- **To do**:
Make a verbatim copy of the entries below; pictures stay out.

- **Data for processing**:
____

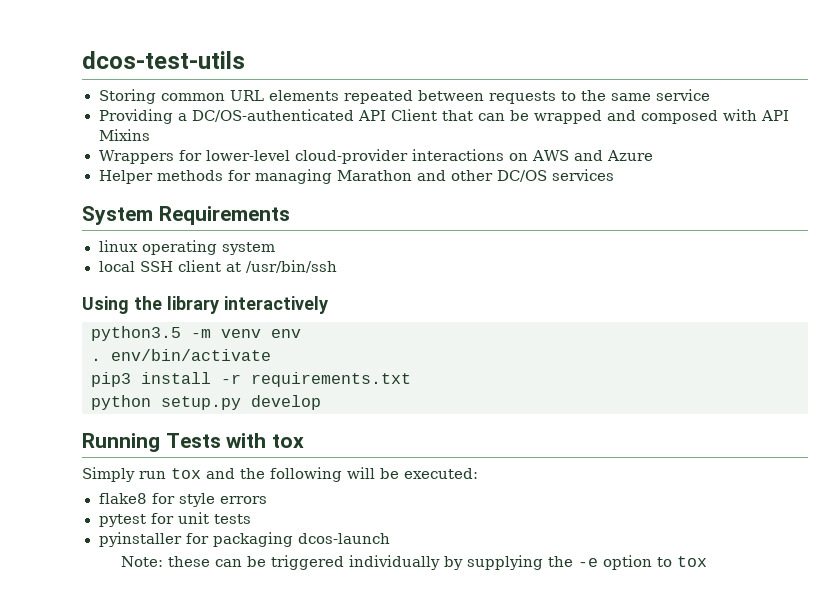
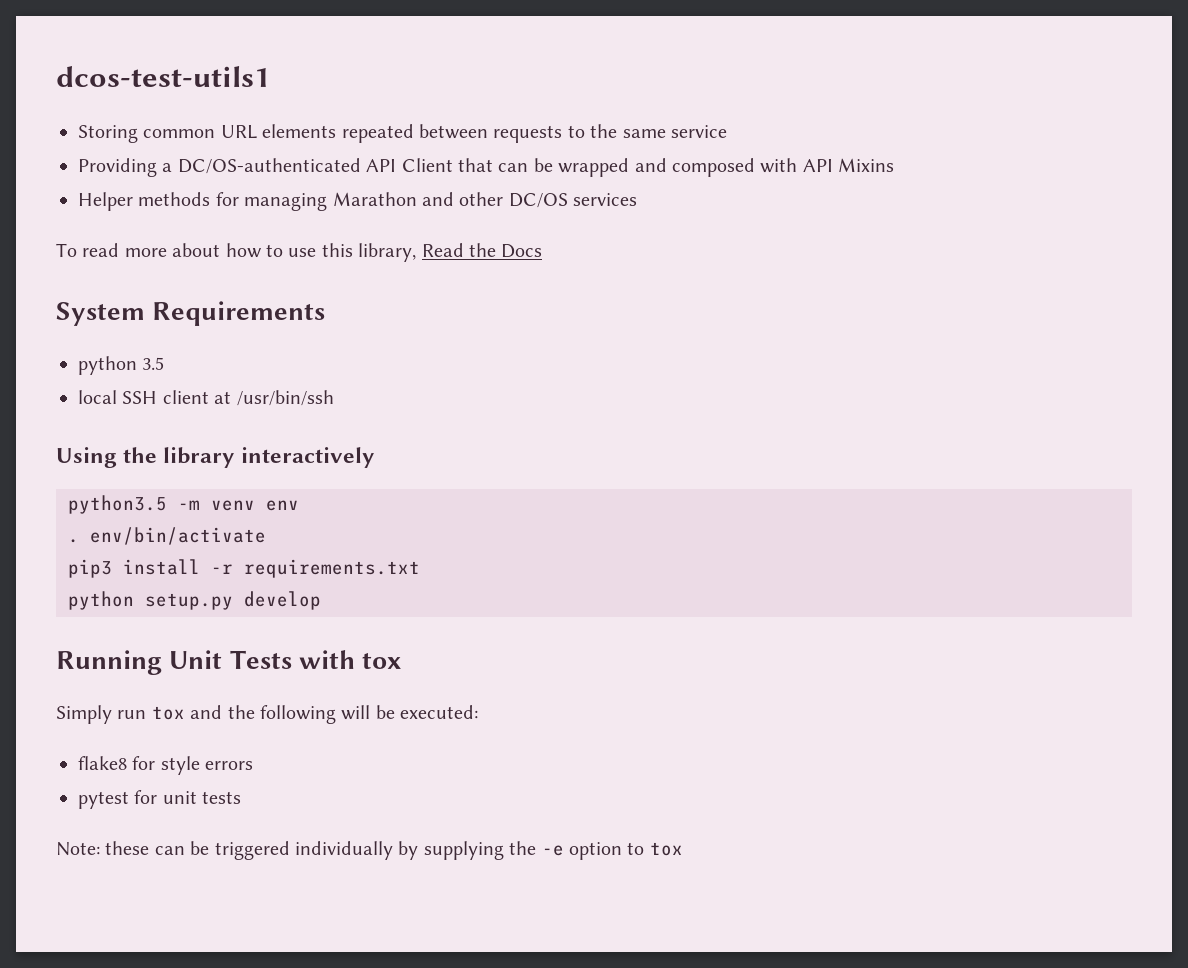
[82,51,245,69] dcos-test-utils -> [56,66,270,87] dcos-test-utils1
[98,149,653,164] // Wrappers for lower-level cloud-provider interactions on AWS and Azure -> (895, 165) none
(614, 175) none -> [56,243,543,262] // To read more about how to use this library, Read the Docs
[98,240,275,255] linux operating system -> [78,356,165,375] python 3.5
(160, 442) none -> [169,650,223,669] Unit
[98,532,390,547] // pyinstaller for packaging dcos-launch -> (242, 797) none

____

- **Solution**:
[82,51,245,69] dcos-test-utils -> [56,66,270,87] dcos-test-utils1
[98,149,653,164] // Wrappers for lower-level cloud-provider interactions on AWS and Azure -> (895, 165) none
(614, 175) none -> [56,243,543,262] // To read more about how to use this library, Read the Docs
[98,240,275,255] linux operating system -> [78,356,165,375] python 3.5
(160, 442) none -> [169,650,223,669] Unit
[98,532,390,547] // pyinstaller for packaging dcos-launch -> (242, 797) none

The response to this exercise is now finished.